The organization introduced Global ReLeaf to restore damaged forest
ecosystems through the planting of trees. Since 1990, the program has
planted more than 40 million trees to restore forest ecosystems in every
state across the U.S. and more than 38 countries around the world. The
goal of this campaign is to plant 100 million trees by the year 2020.
The ACE Group contributions supported the following tree-planting
programs affiliated with American Forests Global ReLeaf program in 2011:
Arkansas (Ozark National Forest) - A series of spring tornados
in 2011 swept through the Big Piney Ranger District of Ozark National
Forest in northwestern Arkansas, taking acres of forest with them. One
of the species most affected by these tornados was the shortleaf pine.
The project in conjunction with the U.S. Forest Service restored
136,000 shortleaf pine trees that historically have been a prominent
species in Ozark National Forest. The restoration focuses not only on
rebuilding shortleaf pine in the area, but also ensuring that the
forest is mixed growth. ACE contributed 2,000 trees to the 2011
Tornado Reforestation project.
California (Klamath National Forest) - In conjunction with the
U.S. Forest Service, this project will plant 477,200 trees across
2,651 acres. The plantings will cover a handful of areas, including
Siskiyou Wilderness Area and Crapo Creek north of Forks of Salmon —
both of which were severely affected by wildfires. This project
provides multiple benefits to local watersheds, scenery, recreation
and wildlife. ACE contributed 1,000 trees to the Elk Complex Fire
Florida (Hal Scott Regional Preserve and Park) - In partnership
with the St. Johns River Water Management District in Orange County,
Florida, this project restores longleaf pine trees in Hal Scott
Regional Preserve and Park, a park known for its variety of
recreational opportunities. Over the centuries, longleaf pine habitat
has been reduced to a mere 2.5 million acres, less than five percent
of its historical range. This project focuses on planting 30,000
longleaf pine trees across 100 acres and restoring these trees to
their historic density. ACE contributed 2,000 trees to the Hal
Scott Regional Preserve and Park Longleaf Planting, Phase 4 project.
Michigan (Hiawatha National Forest) - Collaborating with the
U.S. Forest Service, this project plans to restore thousands of Jack
pine trees that have been defoliated by the Jack pine budworm. In
order to reforest a fully stocked Jack pine stand, this project plans
to plant 59,000 seedlings across 85 acres of Hiawatha National Forest,
located in Northern Michigan. Once restored, this project will benefit
wildlife by maintaining forest cover and habitat diversity for a
number of different species ACE contributed 1,000 trees to the
Compartment 23 Jack Pine Planting project.
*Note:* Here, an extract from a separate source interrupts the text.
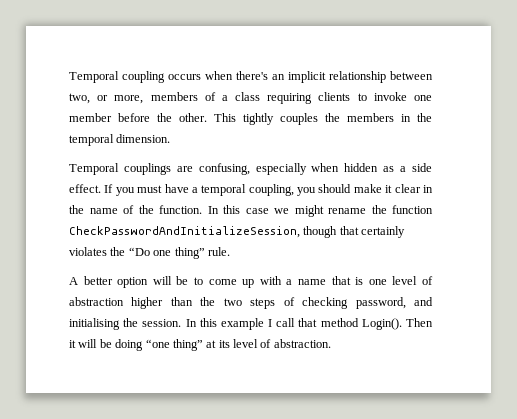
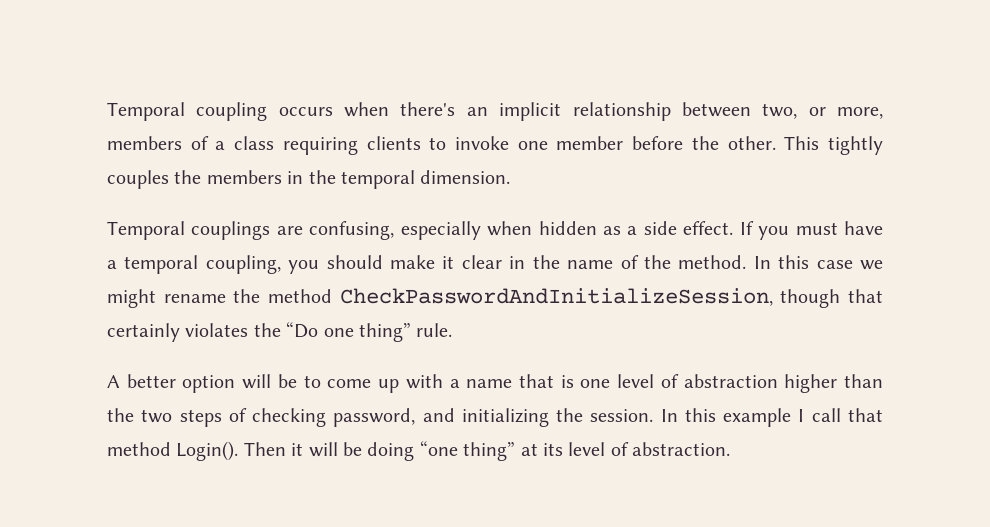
[159,205,202,214] function. -> [678,255,747,269] method.
[392,205,433,214] function -> [268,289,332,303] method
[69,318,120,330] initialising -> [461,408,549,427] initializing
Minnesota (Superior National Forest) - Last year, Minnesota’s
Superior National Forest experienced the state’s largest wildfire, in
acreage, in the last 80 years. The Pagami Creek Fire burned 90,000
acres, adding to the 75,000 acres the Ham Lake Fire had burned just
four years earlier. Fire is a natural occurrence, but shifts in the
forest’s species have made it more vulnerable to fires. In Superior
National Forest, old-growth aspen and birch trees are being replaced
by brush and firs which are at a higher risk of fire. Partnering with
the U.S. Forest Service, the goal of this project is to plant 88,000
white, red and Jack pine; white and black spruce; and northern white
cedar in the areas most at risk for wildfire in Superior National
Forest. ACE contributed 1,500 trees North Shore Collaborative
Montana (Custer National Forest) - Bitterroot National Forest
in southwest Montana and Idaho contains the largest expanse of
continuous, pristine wilderness in the lower 48 states. Like most
western forests, Bitterroot has been susceptible to wildfire,
including the 2009 Kootenai Fire and then 2006 Gash Fire, which left
much of the forest’s land in need of assistance. This project in
partnership with the U.S. Forest Service will reforest the
fire-devastated land with 79,000 ponderosa pine and western larch
across 279 acres. ACE contributed 1,500 trees to the Kraft Springs
Fire Rehabilitation project.
New Mexico (Santa Fe National Forest and Valles Caldera National
Preserve) - This project’s new focus is to restore the ecological
function to three streams in the upper headwaters of the Jemez
Mountains, located in Santa Fe National Forest and Valles Caldera
National Preserve. Riparian, woody vegetation is almost non-existent
in the project areas. The project’s main focus is to restore the
native riparian woody component within the floodplain by planting
100,000 trees. ACE contributed 1,000 trees to the Jemez Mountain
Riparian Forest Re-Vegetation project.
Oregon (Deschutes National Forest, OR) - Established in 1908,
Deschutes National Forest located in central Oregon covers more than
1.6 million acres along the eastern side of the Cascade Mountains.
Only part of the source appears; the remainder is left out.